[Activity]
Your reply should be a single number, the count of lines in the records that contain the string "class".

[Web interface edit records]
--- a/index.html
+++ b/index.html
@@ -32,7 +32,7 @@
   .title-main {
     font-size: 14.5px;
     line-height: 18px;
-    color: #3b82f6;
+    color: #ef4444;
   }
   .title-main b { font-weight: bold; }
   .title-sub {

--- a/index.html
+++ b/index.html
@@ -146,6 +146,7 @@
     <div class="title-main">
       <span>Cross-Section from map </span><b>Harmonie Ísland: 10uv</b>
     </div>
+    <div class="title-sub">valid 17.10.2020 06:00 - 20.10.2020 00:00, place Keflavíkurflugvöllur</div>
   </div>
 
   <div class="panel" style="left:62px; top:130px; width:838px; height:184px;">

* * *

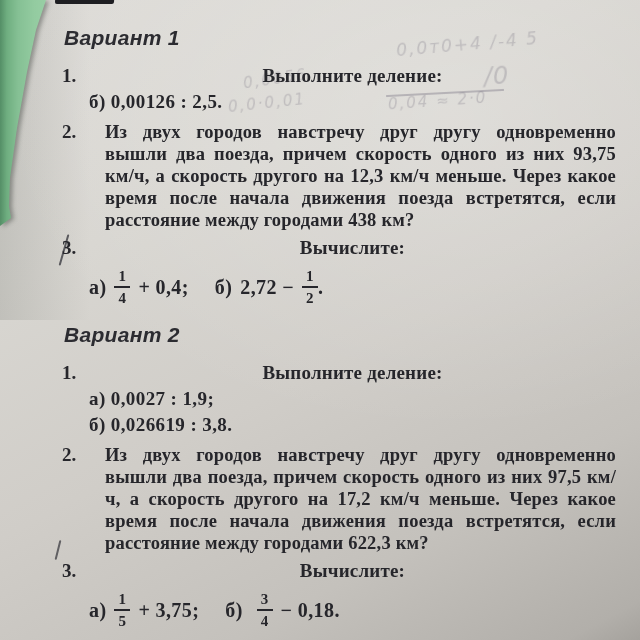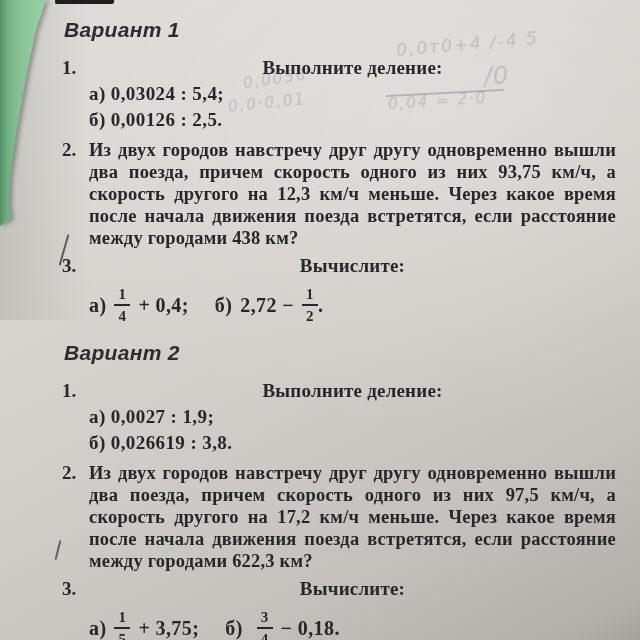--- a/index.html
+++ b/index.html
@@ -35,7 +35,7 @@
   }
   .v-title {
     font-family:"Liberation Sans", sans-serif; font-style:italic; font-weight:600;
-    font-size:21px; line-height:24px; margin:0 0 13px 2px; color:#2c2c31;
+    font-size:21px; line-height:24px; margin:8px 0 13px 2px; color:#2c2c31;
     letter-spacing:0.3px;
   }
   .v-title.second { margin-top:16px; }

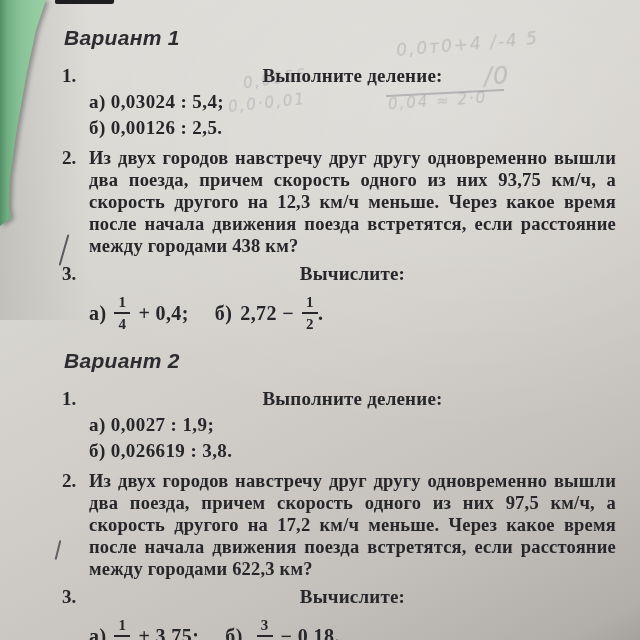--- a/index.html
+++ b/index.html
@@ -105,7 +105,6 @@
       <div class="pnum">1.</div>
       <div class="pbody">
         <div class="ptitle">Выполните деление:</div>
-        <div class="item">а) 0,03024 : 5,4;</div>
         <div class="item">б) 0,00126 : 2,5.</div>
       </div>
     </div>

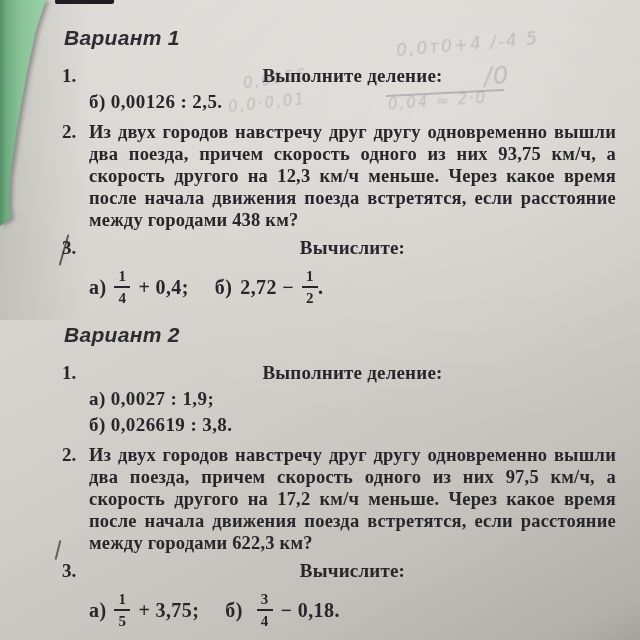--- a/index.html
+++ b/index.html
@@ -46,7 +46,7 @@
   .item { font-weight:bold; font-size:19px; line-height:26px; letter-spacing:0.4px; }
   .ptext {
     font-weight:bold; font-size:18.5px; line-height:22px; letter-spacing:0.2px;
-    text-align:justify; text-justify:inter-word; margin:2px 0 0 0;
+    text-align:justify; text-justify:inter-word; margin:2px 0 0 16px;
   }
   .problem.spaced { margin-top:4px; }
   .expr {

[Your response]
8